Task statement =
Of all the lines in the records below, copy only those that contain the string "shipping".

Provided entries =
++++++++
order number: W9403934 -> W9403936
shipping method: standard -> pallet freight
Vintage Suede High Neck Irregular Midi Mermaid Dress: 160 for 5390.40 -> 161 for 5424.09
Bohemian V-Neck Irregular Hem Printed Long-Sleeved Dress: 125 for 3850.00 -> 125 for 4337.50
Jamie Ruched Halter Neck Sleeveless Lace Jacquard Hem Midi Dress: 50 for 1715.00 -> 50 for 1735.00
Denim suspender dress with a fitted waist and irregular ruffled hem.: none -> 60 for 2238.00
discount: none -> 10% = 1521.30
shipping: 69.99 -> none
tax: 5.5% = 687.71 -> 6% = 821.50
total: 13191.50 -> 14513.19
++++++++
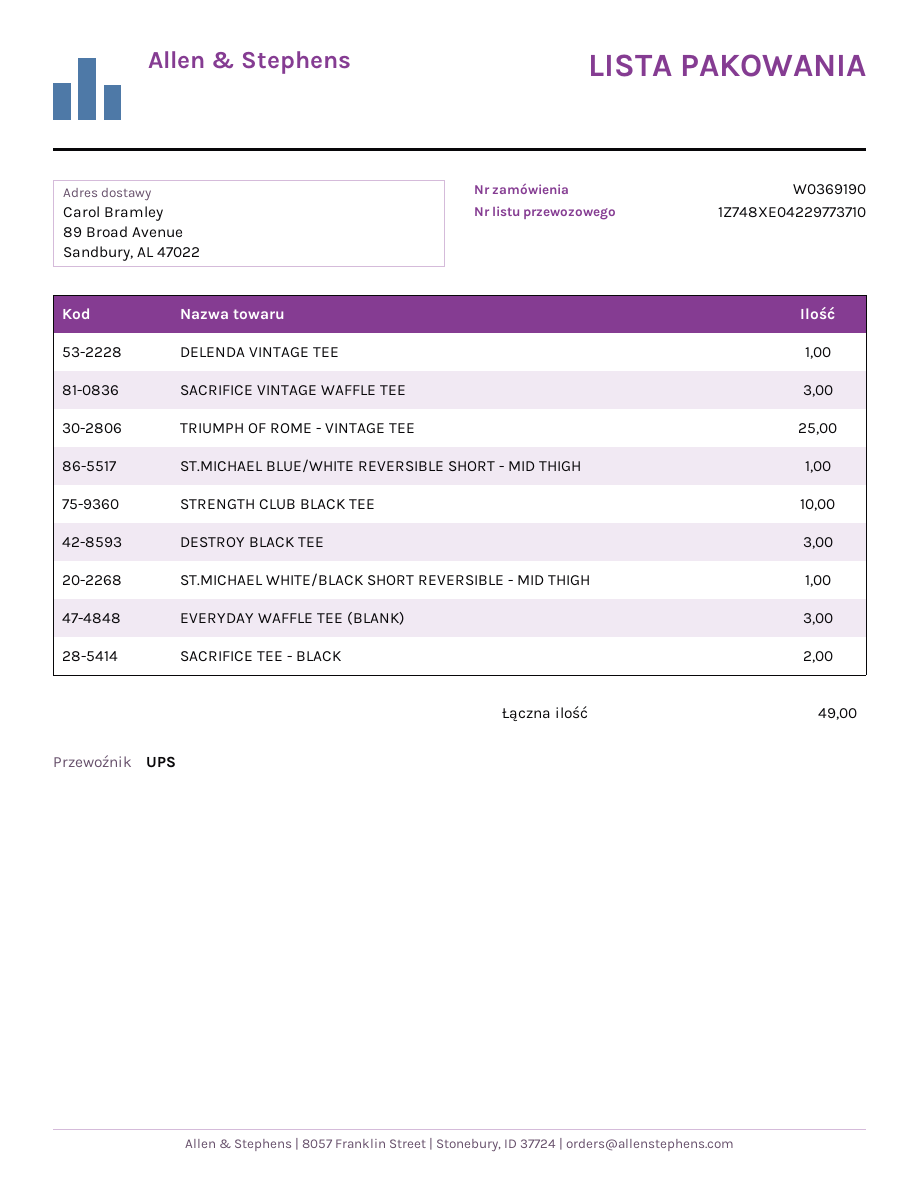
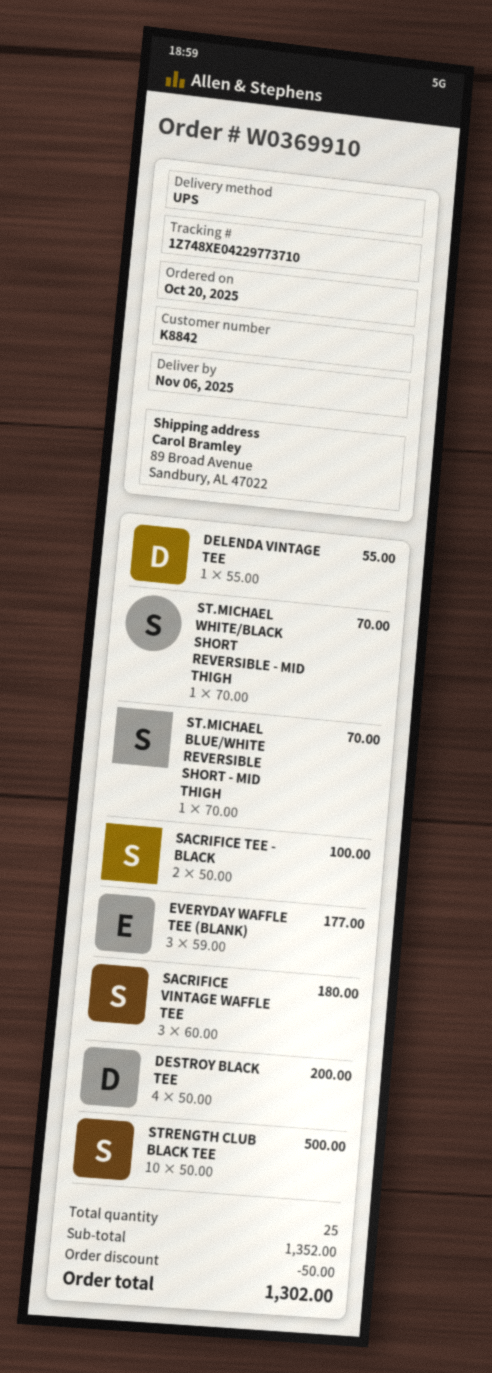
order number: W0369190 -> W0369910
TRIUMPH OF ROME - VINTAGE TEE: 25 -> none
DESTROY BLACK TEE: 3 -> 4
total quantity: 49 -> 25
++++++++
Solution to the problem =
shipping method: standard -> pallet freight
shipping: 69.99 -> none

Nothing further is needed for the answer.